I governi di Francia, Spagna, Italia, Ungheria, Lettonia, Irlanda e Bulgaria si sono detti preoccupati circa l’impatto sui cittadini. E le riforme che dovrebbero ridurre - rispetto ai livelli del 1990 (sempre il 1990) - le emissioni medie di gas serra del 55%, entro il 2030 per poi raggiungere l’obiettivo di emissioni pari a zero entro il 2050, per entrare in vigore avranno bisogno del sostegno di una maggioranza qualificata dei governi dell’Unione e del Parlamento europei.

Dovrebbero entrare in gioco gli attori politici nazionali, che ancora una volta però si mostrano interessati più che altro a non preoccupare troppo i propri potenziali elettori

Qui dovrebbero entrare in gioco gli attori politici nazionali, che ancora una volta però si mostrano interessati più che altro a non preoccupare troppo i propri potenziali elettori. Così, ad esempio, in Germania (il Paese che insieme alla Danimarca più sta spingendo in seno al governo dell’Unione europea per accelerare la decarbonizzazione dei trasporti e degli edifici) si guarda con preoccupazione all’imminente voto per il rinnovo del Bundestag, con in testa le conseguenze che nell’estate del 2002 eventi climatici estremi ebbero nella sfida a Cancelliere tra Edmund Stoiber e Gerhard Schröder.
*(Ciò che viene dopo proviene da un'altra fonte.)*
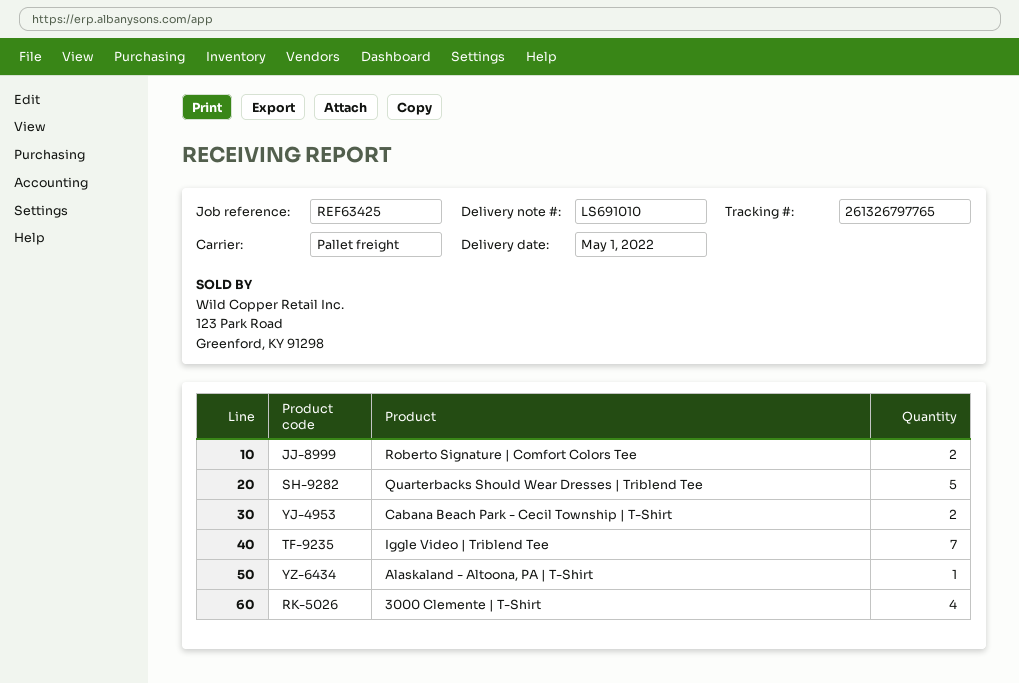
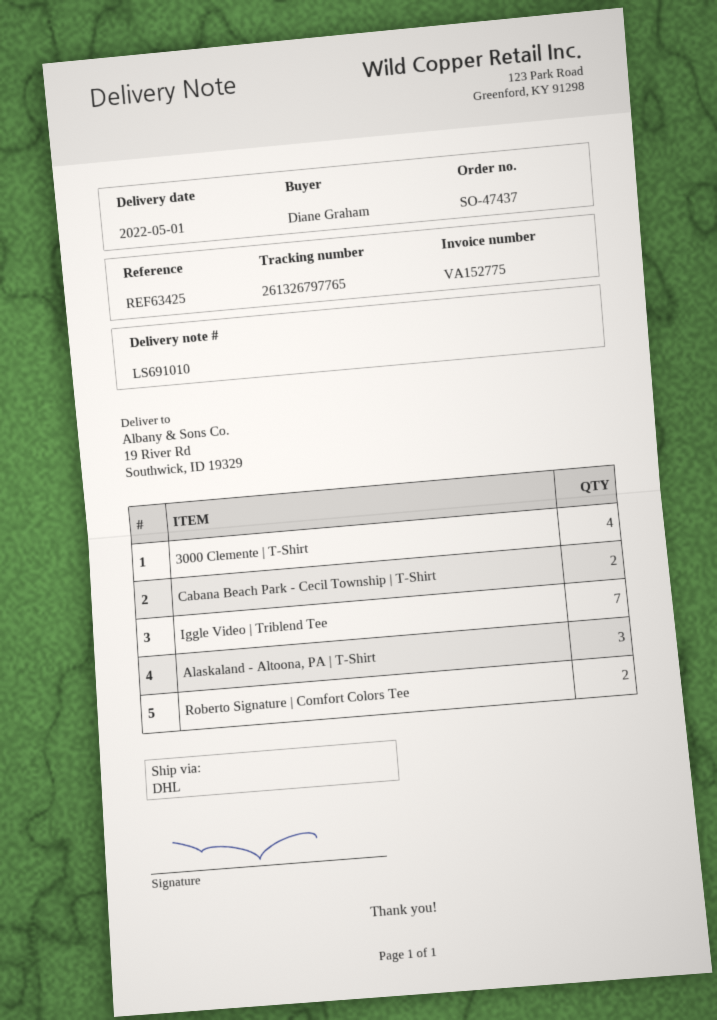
shipping method: pallet freight -> DHL
Quarterbacks Should Wear Dresses | Triblend Tee: 5 -> none
Alaskaland - Altoona, PA | T-Shirt: 1 -> 3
Mentre da parte delle principali forze politiche presenti nel Parlamento italiano abbiamo sinora udito soprattutto parole di solidarietà ai Paesi colpiti dalle alluvioni spaventose di questi giorni ma nessun impegno rispetto alle scelte (da molti criticate quelle in argomento presenti nel Pnrr presentato dall’Italia alla Commissione europea) da compiere per contrastare nei fatti i cambiamenti climatici. In compenso, in qualche caso, è giunto l’invito alla preghiera.

Forse un po’ poco di fronte a un cambiamento che ci riguarda da vicino. Se non vogliamo fare qualcosa per i nostri figli  e i nostri nipoti facciamolo, con sano egoismo, almeno per noi stessi.